Başka bir konu da herşeyi sorguladığınızda ürün ve markalara da fanatik olunamıyor ve normal olarak herşeyde kusur buluyorsunuz. Diğer insanlar tarafından yüksek egolu olarak değerlendiriliyorsunuz.
24 Aralık 2011
10:44 am
Ben dün haddinden fazla gergindim, dışarıda da fena yağmur yağıyordu. Düşünmeden yürümem gerekiyor dedim çünkü bütün gün beynim patlayacaktı neredeyse bütün haftanın stresi birikmişti. Dedim ki, bildiğim en uzak pastaneye gideceğim eve yarım kilo tatlı alıp geleceğim, giderken de sadece boş boş etrafa bakacağım.

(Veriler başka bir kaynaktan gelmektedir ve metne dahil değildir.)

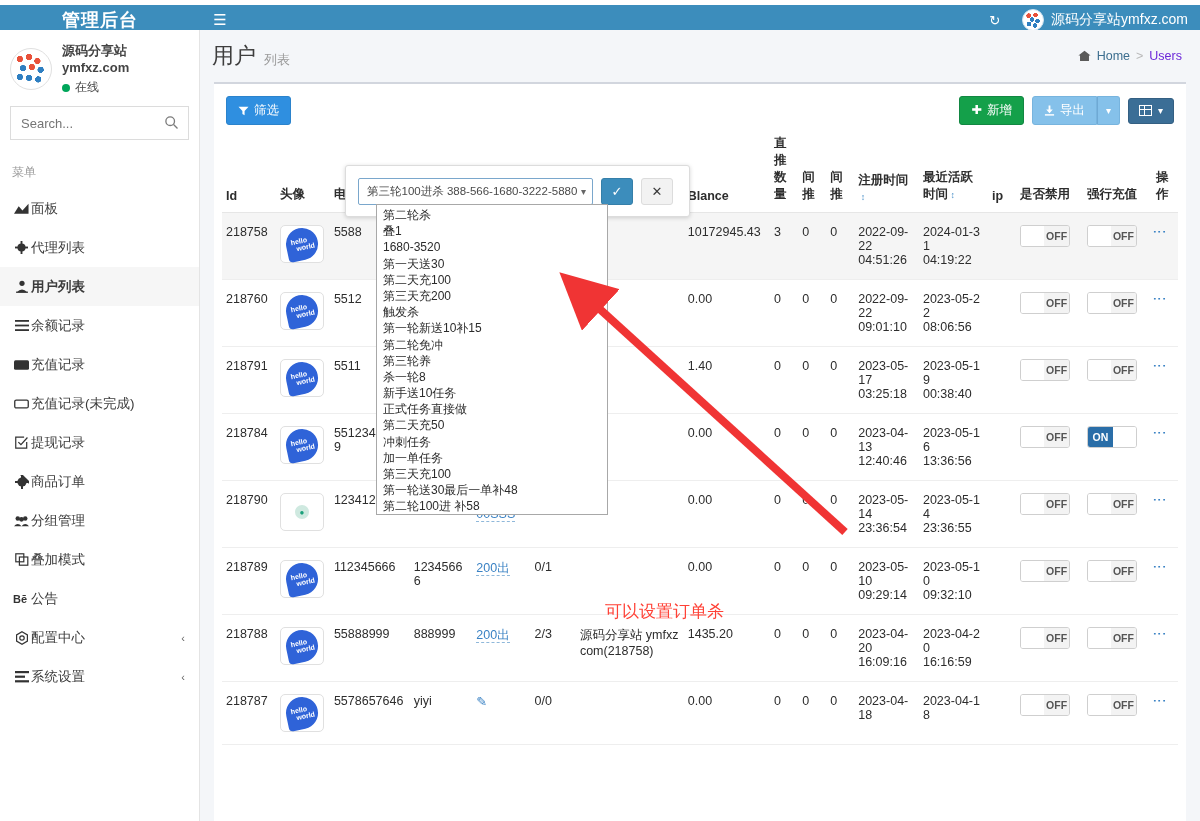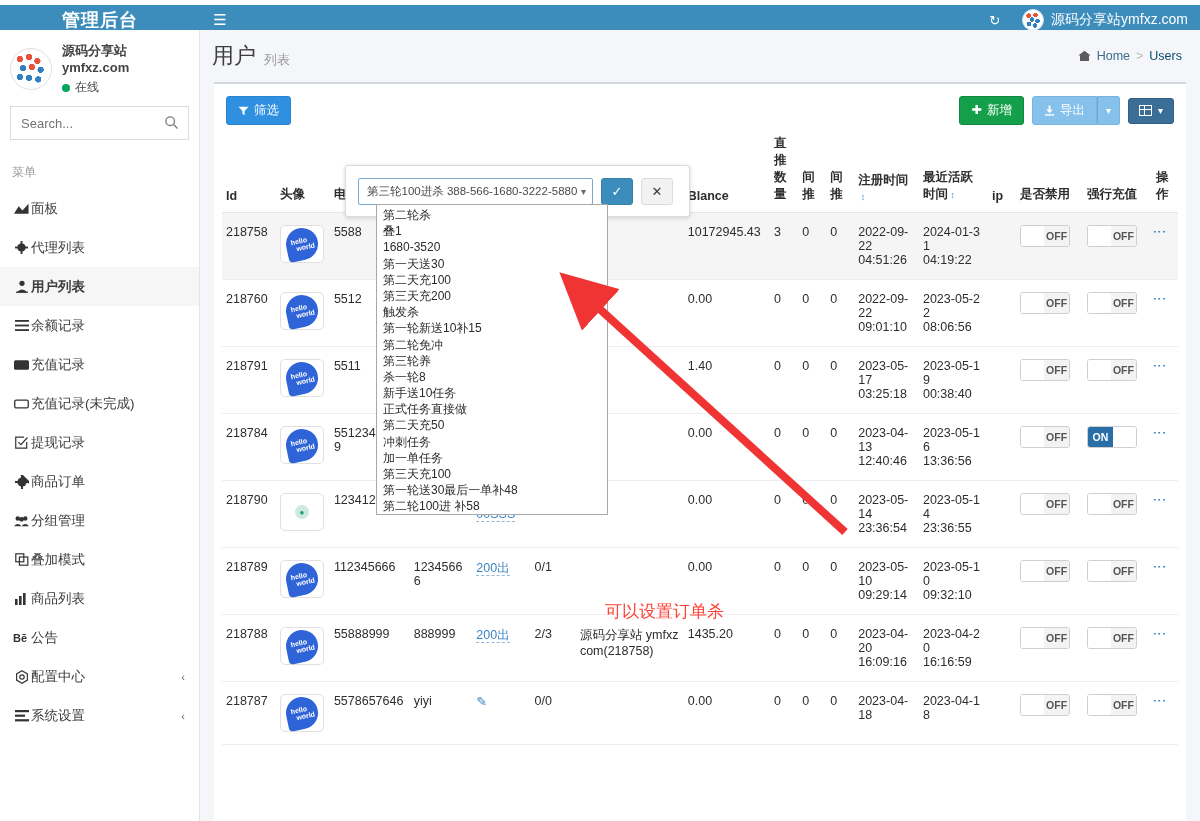--- a/index.html
+++ b/index.html
@@ -132,21 +132,21 @@
     padding: 0 18px 0 12px;
   }
   .page-title { font-size: 22px; color: #3d3d3d; }
   .page-subtitle { font-size: 13px; color: #9a9a9a; margin-left: 8px; padding-top: 8px; }
   .breadcrumb {
     margin-left: auto; font-size: 12.5px; color: #4a6b82;
     display: flex; align-items: center; gap: 6px;
   }
   .breadcrumb .sep { color: #b9b9b9; }
   .breadcrumb .crumb-home { color: #3c6e8f; }
-  .breadcrumb .crumb-current { color: #0c4a6e; }
+  .breadcrumb .crumb-current { color: #6d28d9; }
 
   .panel {
     margin: 0 14px; background: #fff;
     border-top: 2px solid #d2d6de;
     height: 740px;
     position: relative;
   }
   .panel-tools {
     display: flex; align-items: center;
     padding: 12px 12px 6px 12px;
@@ -419,30 +419,20 @@
           <span>分组管理</span>
         </div>
         <div class="menu-item">
           <span class="menu-ico">
             <svg width="14" height="13" viewBox="0 0 14 13" fill="none" stroke="#333" stroke-width="1.2">
               <rect x="0.8" y="0.8" width="8" height="8"></rect>
               <rect x="4.4" y="4" width="8.4" height="8.2"></rect>
             </svg>
           </span>
           <span>叠加模式</span>
-        </div>
-        <div class="menu-item">
-          <span class="menu-ico">
-            <svg width="14" height="12" viewBox="0 0 14 12" fill="#333">
-              <rect x="0" y="6" width="2.6" height="6"></rect>
-              <rect x="4" y="3" width="2.6" height="9"></rect>
-              <rect x="8" y="0" width="2.6" height="12"></rect>
-            </svg>
-          </span>
-          <span>商品列表</span>
         </div>
         <div class="menu-item">
           <span class="menu-ico">
             <svg width="17" height="13" viewBox="0 0 17 13">
               <text x="0" y="11" font-size="11" font-weight="bold" fill="#333" font-family="Liberation Sans">Bē</text>
             </svg>
           </span>
           <span>公告</span>
         </div>
         <div class="menu-item">

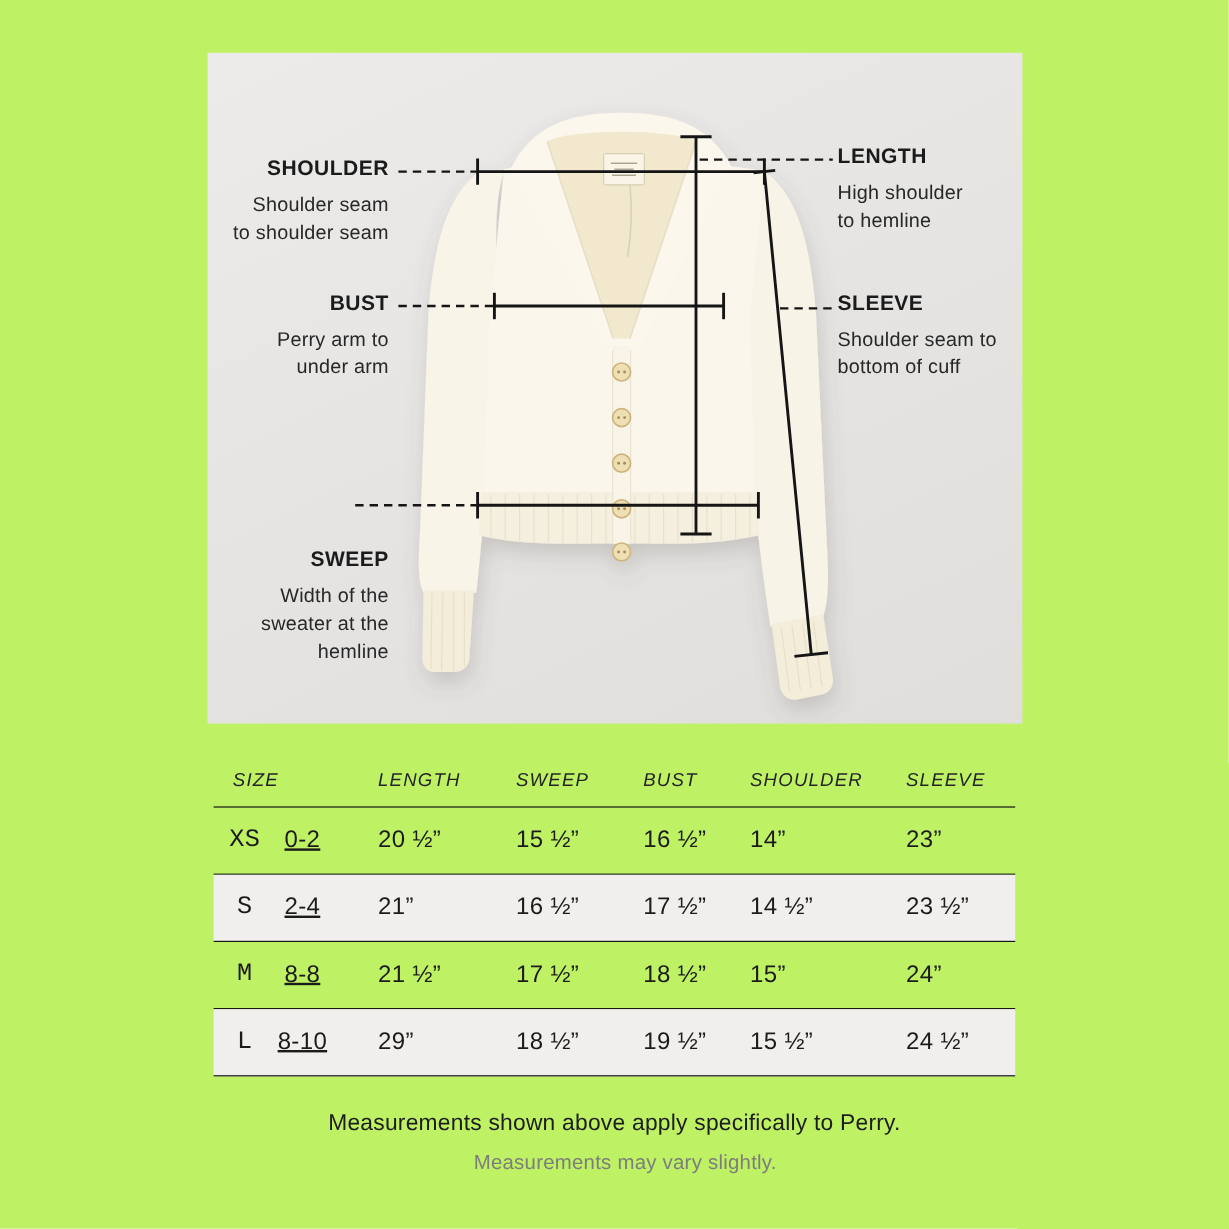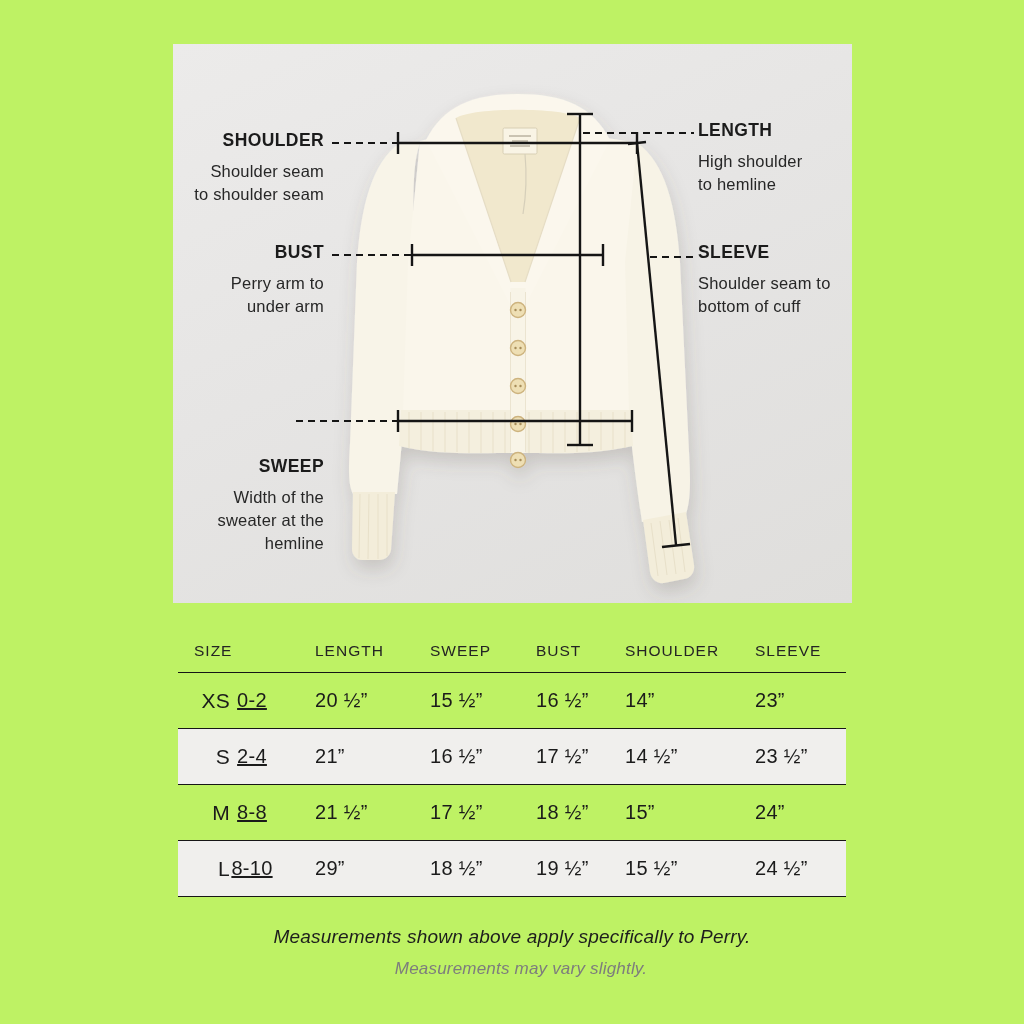--- a/index.html
+++ b/index.html
@@ -17,35 +17,35 @@
   .ann.right{text-align:right;}
   .ann.left{text-align:left;}
   .ann-title{font-size:17.5px;font-weight:bold;letter-spacing:.4px;color:#1b1b1b;margin-bottom:9px;}
   .ann-line{font-size:16.5px;line-height:23px;color:#272727;letter-spacing:.2px;}
   
   .size-table{position:absolute;left:178px;top:630px;width:668px;}
   .thead{
     display:grid;grid-template-columns:96px 145px 106px 89px 130px 102px;
     height:43px;align-items:center;border-bottom:1.5px solid #161616;box-sizing:border-box;
   }
-  .th{font-size:15.5px;letter-spacing:1px;color:#242424;}
+  .th{font-size:15.5px;letter-spacing:1px;color:#242424;font-style:italic;}
   .th.first{padding-left:16px;}
   .th.pl-l{padding-left:41px;}
   .th.pl-s{padding-left:11px;}
   .trow{
     display:grid;grid-template-columns:52px 44px 145px 106px 89px 130px 102px;
     height:56px;align-items:center;border-bottom:1.5px solid #161616;box-sizing:border-box;
   }
   .c{font-size:20px;color:#1b1b1b;letter-spacing:.3px;}
-  .c.letter{text-align:right;font-size:21px;}
+  .c.letter{text-align:center;font-size:21px;font-family:Liberation Mono, monospace;}
   .c.range{text-align:center;text-decoration:underline;}
   .c.pl-l{padding-left:41px;}
   .c.pl-s{padding-left:11px;}
   
-  .footer{position:absolute;left:0;top:926px;width:1024px;text-align:center;font-style:italic;}
+  .footer{position:absolute;left:0;top:926px;width:1024px;text-align:center;}
   .footer-primary{font-size:19px;color:#1d1d1d;letter-spacing:.2px;line-height:22px;}
   .footer-secondary{font-size:17px;color:#7d7d7d;letter-spacing:.2px;margin-top:11px;margin-left:18px;}
 </style>
 </head>
 <body>
 
 <div class="page">
 
   <div class="photo">
     <svg width="679" height="559" viewBox="0 0 679 559">

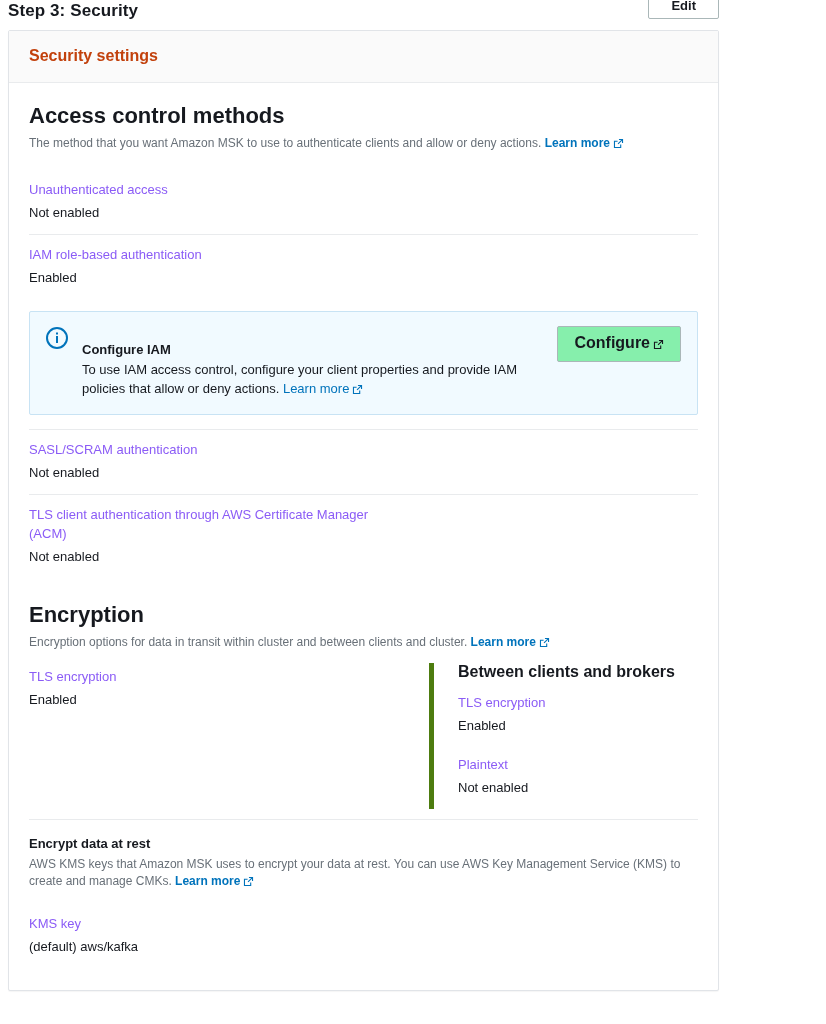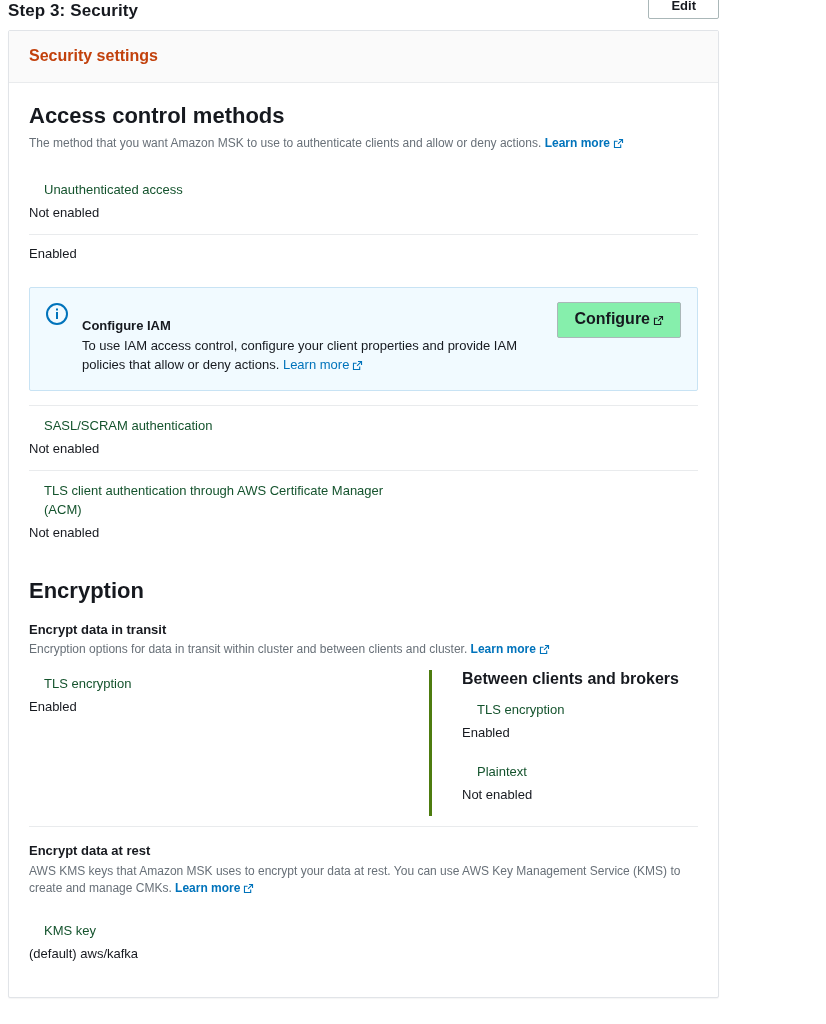--- a/index.html
+++ b/index.html
@@ -94,24 +94,23 @@
     display: inline-block;
     vertical-align: -2px;
     margin-left: 3px;
   }
   
   .field {
     padding: 10px 0 12px 0;
   }
   .field-label {
     font-size: 13px;
-    color: #14532d;
+    color: #8b5cf6;
     line-height: 19px;
     margin-bottom: 5px;
-    margin-left: 15px;
   }
   .field-value {
     font-size: 13px;
     color: #16191f;
     line-height: 18px;
   }
   .divider {
     border-top: 1px solid #e9ebed;
     margin: 0;
   }
@@ -161,22 +160,22 @@
   .cols {
     display: flex;
     margin-top: 6px;
   }
   .col-left {
     flex: 0 0 400px;
     padding-right: 16px;
   }
   .col-right {
     flex: 1 1 auto;
-    border-left: 3px solid #4d7c0f;
-    padding-left: 30px;
+    border-left: 5px solid #4d7c0f;
+    padding-left: 24px;
   }
   .col-title {
     font-size: 16px;
     font-weight: bold;
     color: #16191f;
     margin-bottom: 8px;
   }
   .rest-block { padding: 16px 0 22px 0; }
   .rest-desc {
     font-size: 12px;
@@ -214,20 +213,21 @@
       </div>
 
       <div class="field">
         <div class="field-label">Unauthenticated access</div>
         <div class="field-value">Not enabled</div>
       </div>
 
       <div class="divider"></div>
 
       <div class="field">
+        <div class="field-label">IAM role-based authentication</div>
         <div class="field-value">Enabled</div>
       </div>
 
       <div class="alert">
         <div class="alert-icon">
           <svg width="22" height="22" viewBox="0 0 22 22">
             <circle cx="11" cy="11" r="10" fill="none" stroke="#0073bb" stroke-width="2"></circle>
             <rect x="10" y="9" width="2" height="7" fill="#0073bb"></rect>
             <rect x="10" y="5.5" width="2" height="2" fill="#0073bb"></rect>
           </svg>
@@ -259,21 +259,20 @@
 
       <div class="divider"></div>
 
       <div class="field">
         <div class="field-label" style="max-width:340px;">TLS client authentication through AWS Certificate Manager (ACM)</div>
         <div class="field-value">Not enabled</div>
       </div>
 
       <div class="section-title" style="margin-top:24px;">Encryption</div>
 
-      <div class="sub-title">Encrypt data in transit</div>
       <div class="section-desc" style="margin-bottom:10px;">
         <span>Encryption options for data in transit within cluster and between clients and cluster.</span>
         <a class="link">Learn more</a><span class="ext"><svg width="11" height="11" viewBox="0 0 12 12">
               <path d="M1 3h4v1.2H2.2v5.6h5.6V7H9v4H1V3z" fill="#0073bb"></path>
               <path d="M6.5 1H11v4.5H9.8V3.05L5.9 6.95 5.05 6.1 8.95 2.2H6.5V1z" fill="#0073bb"></path>
             </svg></span>
       </div>
 
       <div class="cols">
         <div class="col-left">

2 saat yürüdüm, şemsiyem vardı ve çok keyifli oldu yağmurda yürümesi, ayaklarım sırılsıklam oldu ama değdi. Hakikaten hiçbirşey düşünmeden yürüyüp döndüm sanıyordum ki gerçekle yüzleştim,
yol boyunca şemsiyem karşıdan gelenlere çarparmı diye düşünmekten iki büklüm yürümüşüm, şekilden şekile girmişim :/
Birdahakine onu da yeneceğim bomboş yürüyeceğim..
24 Aralık 2011
12:56 pm
Nereden aklımda kaldığını hatırlamıyorum,
“İnançlarımız ile davranışlarımız birbirine ters düştüğünde inançlarımızı davranışlarımıza uydurarak sorunu çözebiliriz.”
Aslında kafamızı rahatlamanın kolay yolu yap, düşün, inan sonsuz bir döngü içerisinde devam edebilir.
6 Mayıs 2012
7:40 am
Sorgulama – Uzmanlık ilişkisi üzrine bir yazı
22 Nisan 2014
10:36 am
Erdemli düşünmek sorgulamak ile başlar.
4 Mayıs 2016
7:03 am
Bir takımı fanatikçe tutan kişi hakkaniyet‘li davranmıyor, kendi taraftarını veya takımını kayırıyor; bir -izm’i destekleyen diğer -izm’lere barışçı bakmıyor, onlarla eşitlik çerçevesinde konuşamıyor…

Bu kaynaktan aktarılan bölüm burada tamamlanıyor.